§ DESCRIPTION OF THE TASK: Look for the word "function" in the entries and copy each line where it appears.

Records from a dataset
◇ ◇ ◇ ◇ ◇ ◇ ◇

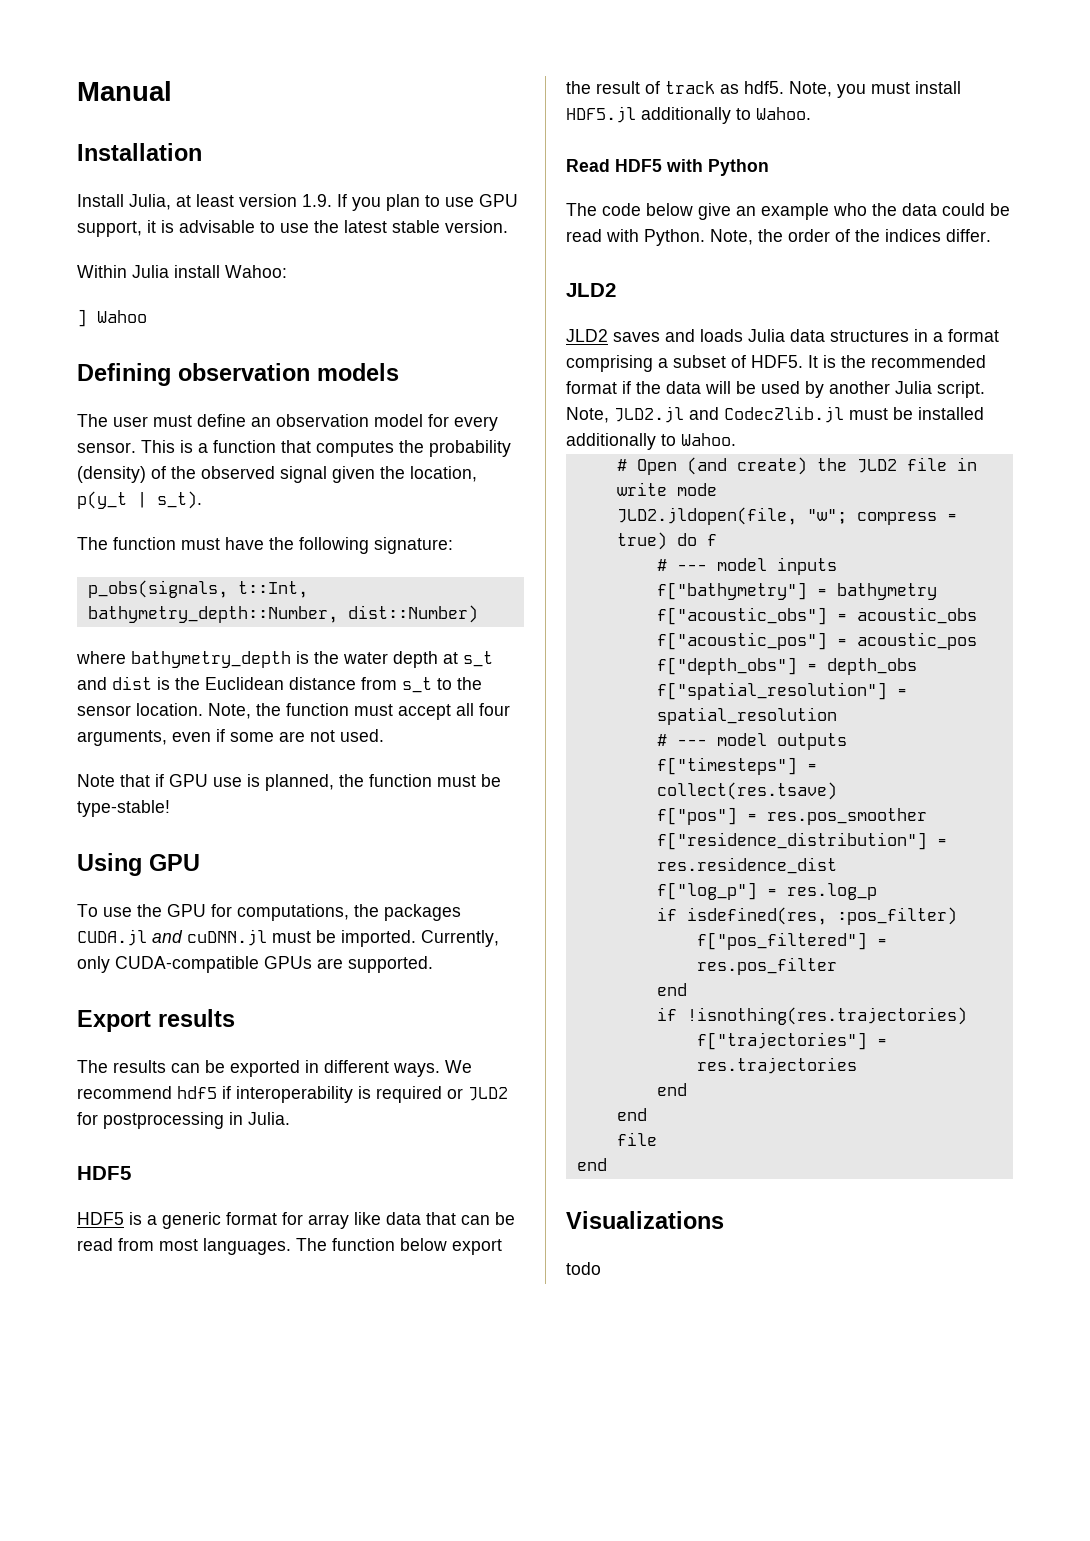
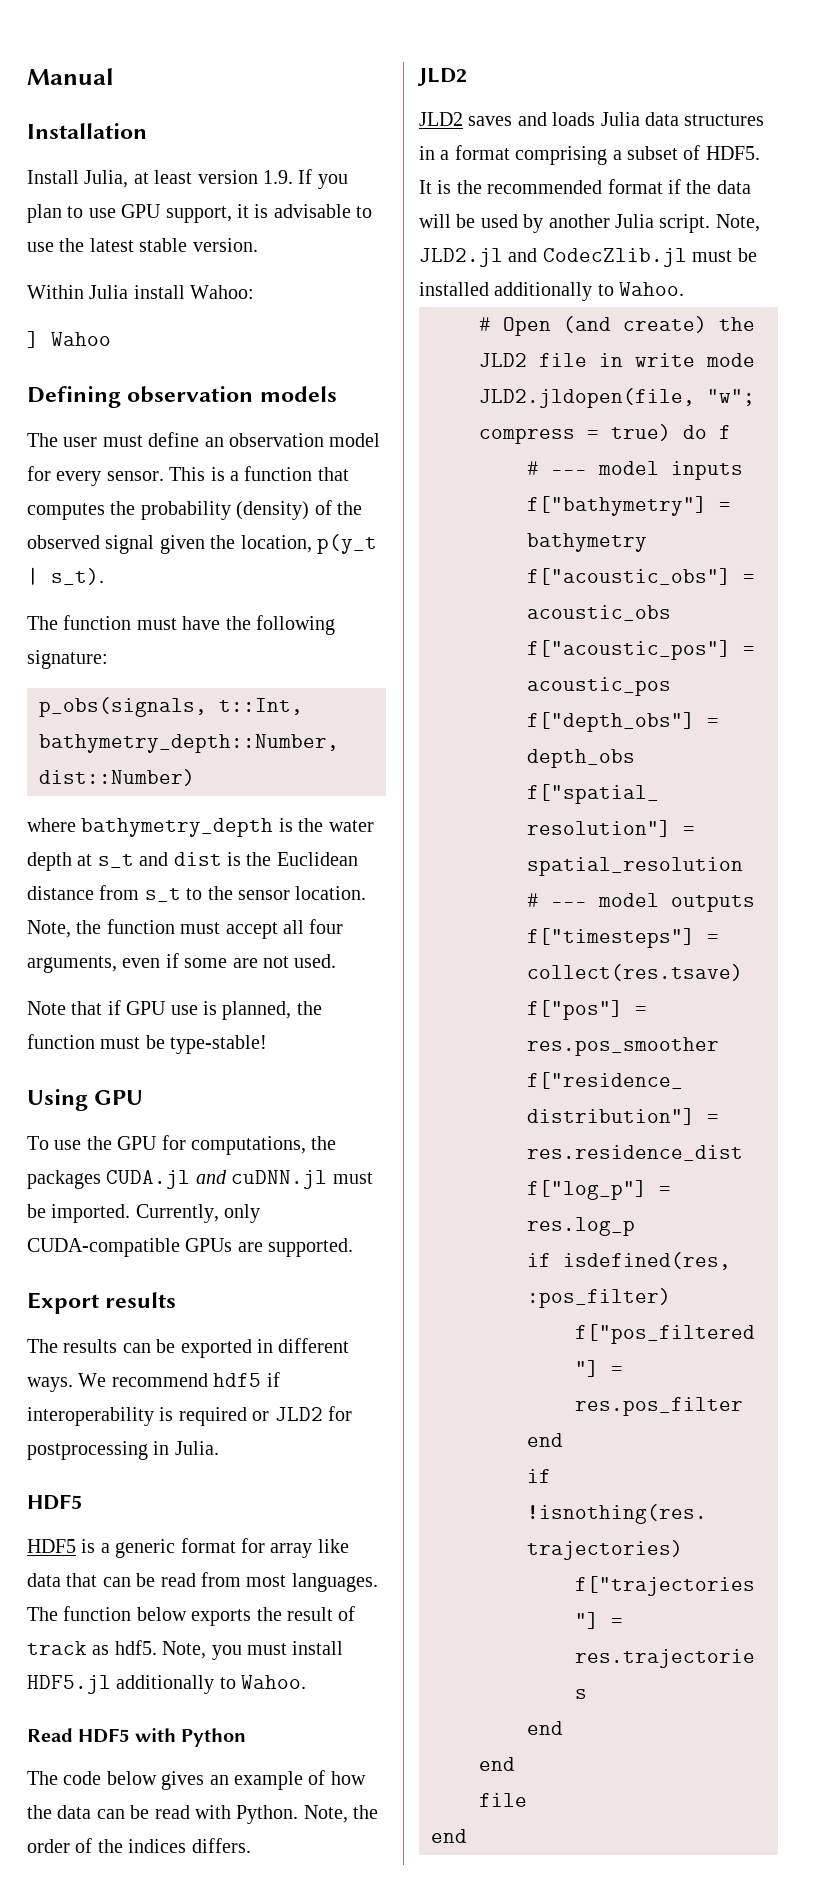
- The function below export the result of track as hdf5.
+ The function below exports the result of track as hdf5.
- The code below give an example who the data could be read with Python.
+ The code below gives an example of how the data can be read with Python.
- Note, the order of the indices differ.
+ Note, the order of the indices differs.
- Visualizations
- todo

◇ ◇ ◇ ◇ ◇ ◇ ◇

§ ANSWER BOX:
- The function below export the result of track as hdf5.
+ The function below exports the result of track as hdf5.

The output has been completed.